The listing below is the input. Say how many of its lines contain "java", giving the number alone.

Data supplied below:

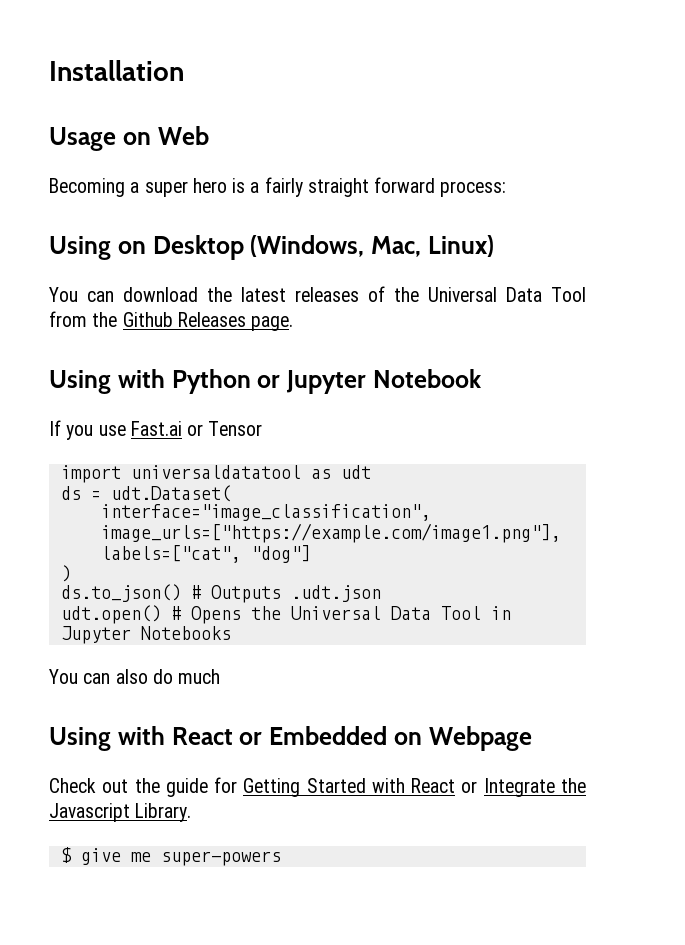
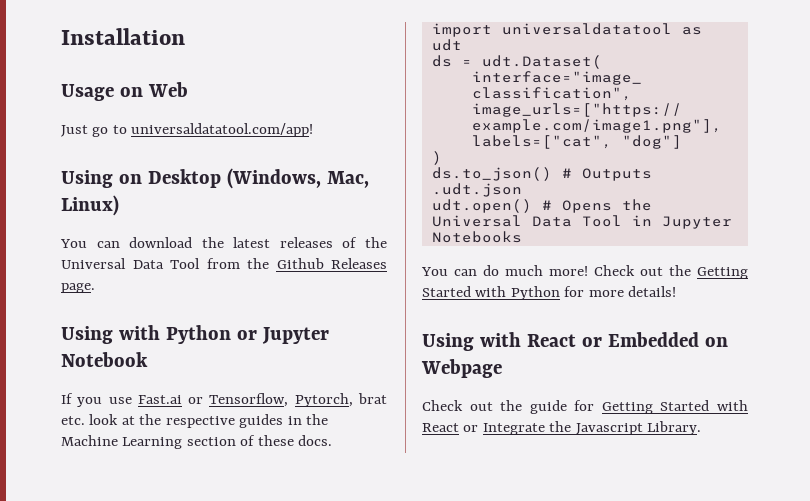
[49,177,507,197] Becoming a super hero is a fairly straight forward process: -> [61,123,314,137] Just go to universaldatatool.com/app!
[208,421,263,436] Tensor -> [209,393,387,407] [61,414,329,428] [61,435,333,449] Tensorflow, Pytorch, brat etc. look at the respective guides in the Machine Learning section of these docs.
[115,669,148,684] also -> (477, 272) none
(221, 676) none -> [549,265,748,279] [422,286,677,300] more! Check out the Getting Started with Python for more details!
[60,847,281,866] // $ give me super-powers -> (702, 428) none

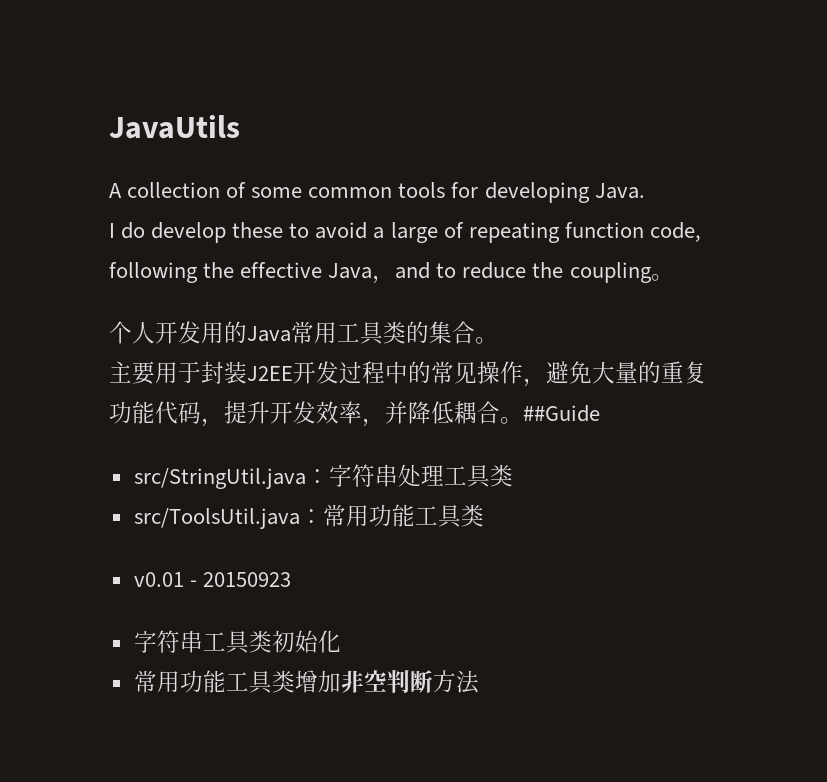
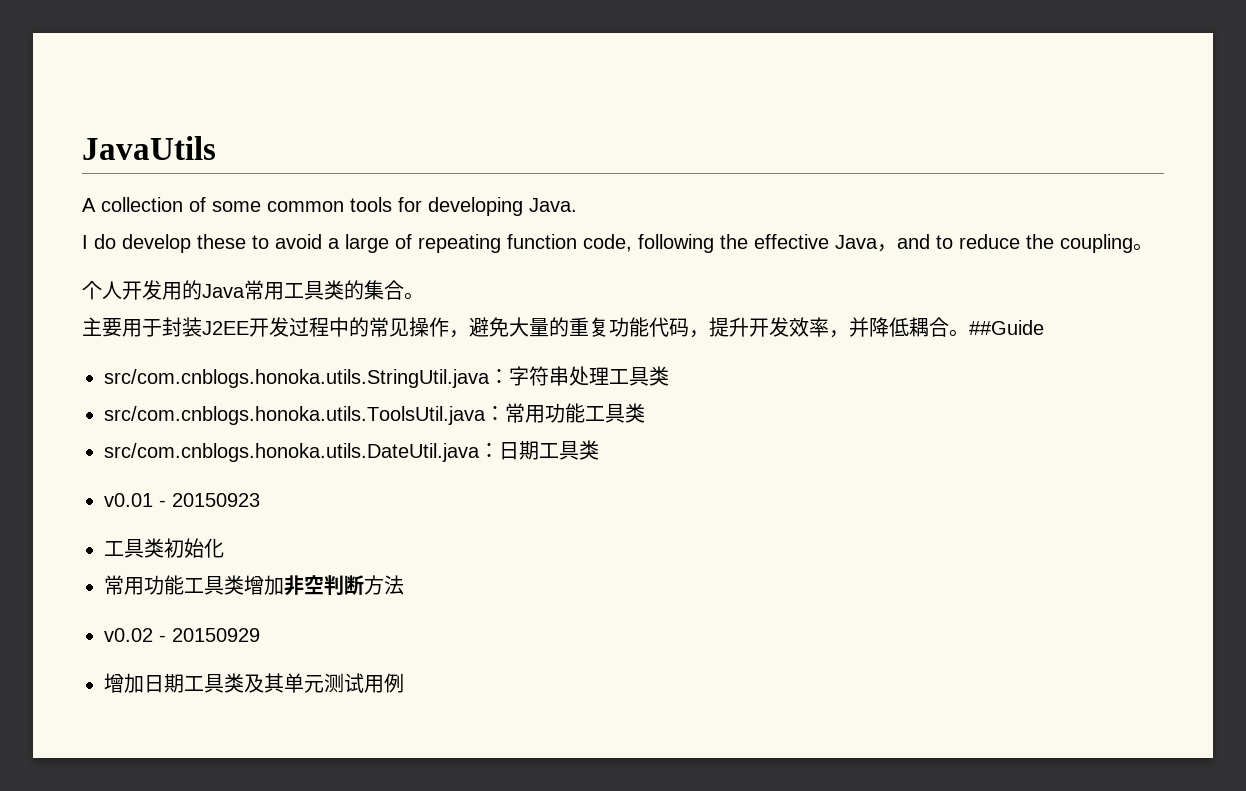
[133,468,306,489] src/StringUtil.java -> [104,369,490,388] src/com.cnblogs.honoka.utils.StringUtil.java
[133,508,300,529] src/ToolsUtil.java -> [104,406,486,425] src/com.cnblogs.honoka.utils.ToolsUtil.java
(484, 515) none -> [104,440,599,462] // src/com.cnblogs.honoka.utils.DateUtil.java：日期工具类
[133,630,203,653] 字符串 -> (260, 500) none
(479, 682) none -> [104,628,260,642] [104,673,404,693] // v0.02 - 20150929 // 增加日期工具类及其单元测试用例

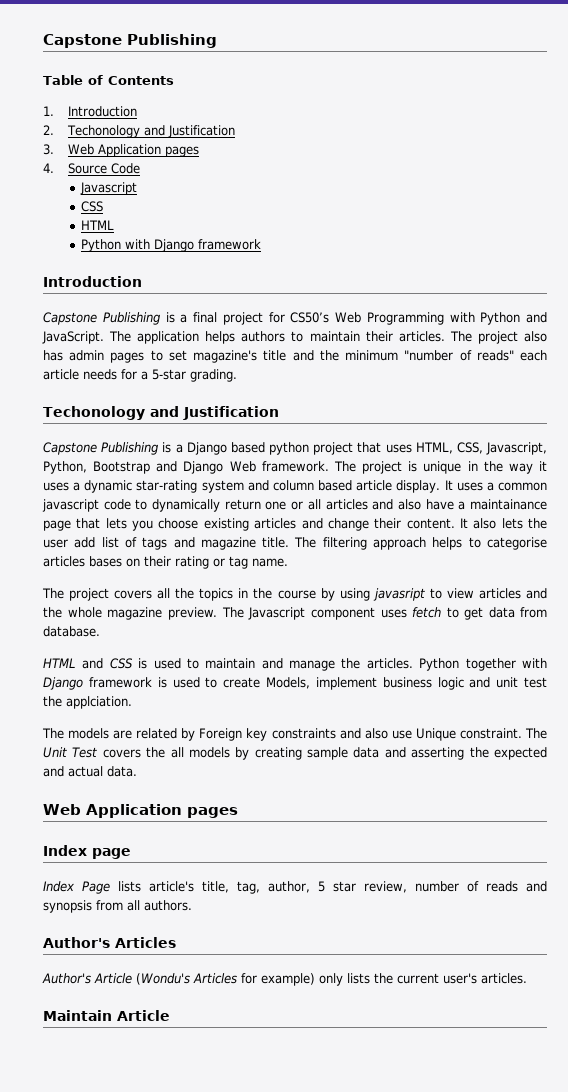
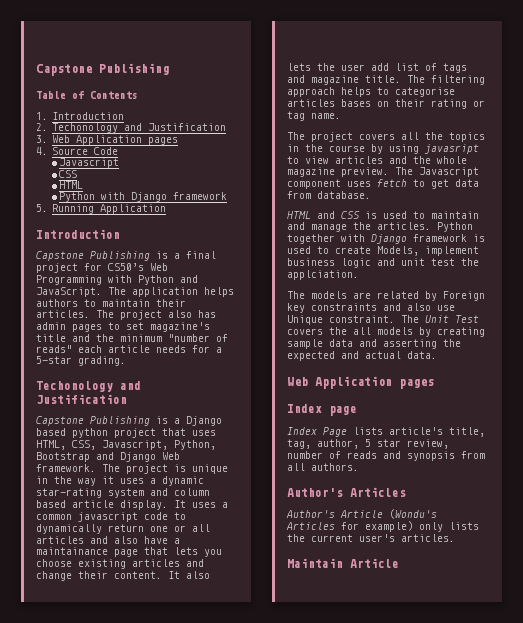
(262, 244) none -> [36,204,167,214] // 5. Running Application

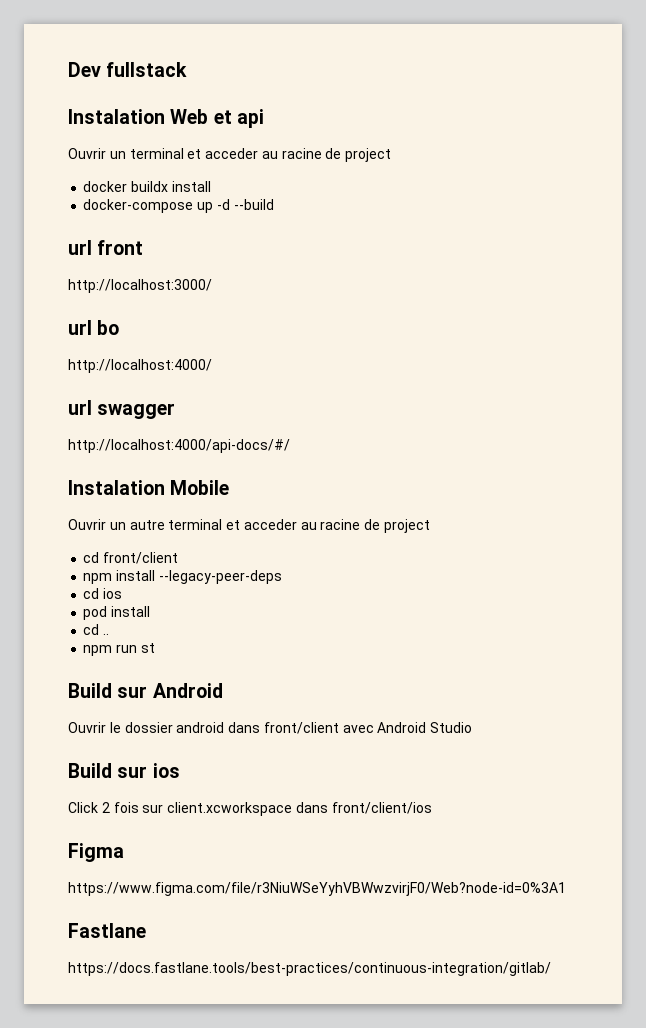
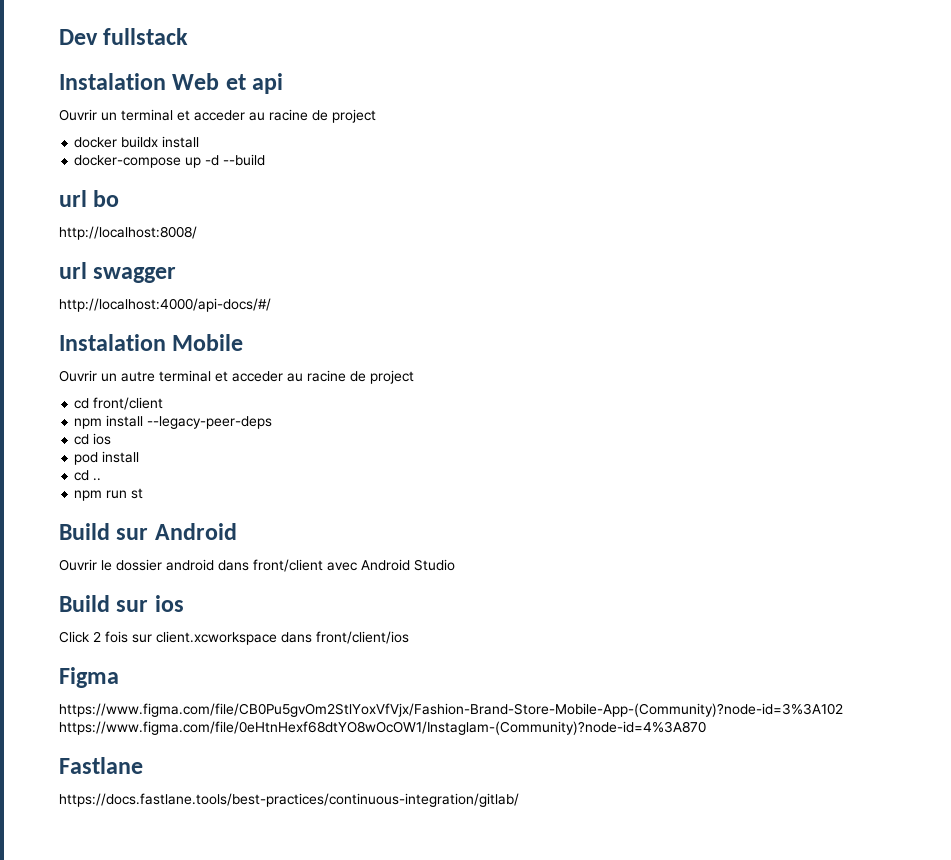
[68,240,144,255] [68,279,212,293] // url front // http://localhost:3000/ -> (266, 160) none
[68,359,212,373] http://localhost:4000/ -> [59,226,197,240] http://localhost:8008/
[68,882,566,896] https://www.figma.com/file/r3NiuWSeYyhVBWwzvirjF0/Web?node-id=0%3A1 -> [59,703,843,717] [59,721,706,735] https://www.figma.com/file/CB0Pu5gvOm2StlYoxVfVjx/Fashion-Brand-Store-Mobile-App-(Community)?node-id=3%3A102 https://www.figma.com/file/0eHtnHexf68dtYO8wOcOW1/Instaglam-(Community)?node-id=4%3A870

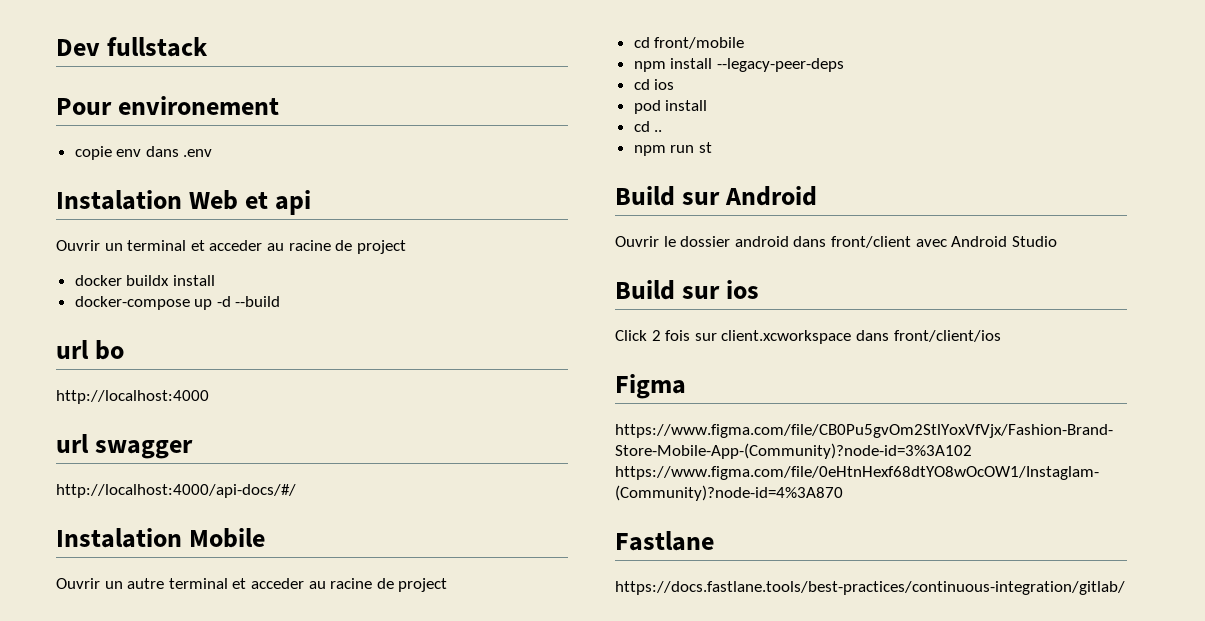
(189, 36) none -> [56,96,280,115] [74,146,213,160] // Pour environement // copie env dans .env
[59,226,197,240] http://localhost:8008/ -> [56,390,209,404] http://localhost:4000
[93,397,164,410] front/client -> [654,37,745,49] front/mobile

End of Data supplied.

(Written answer): 3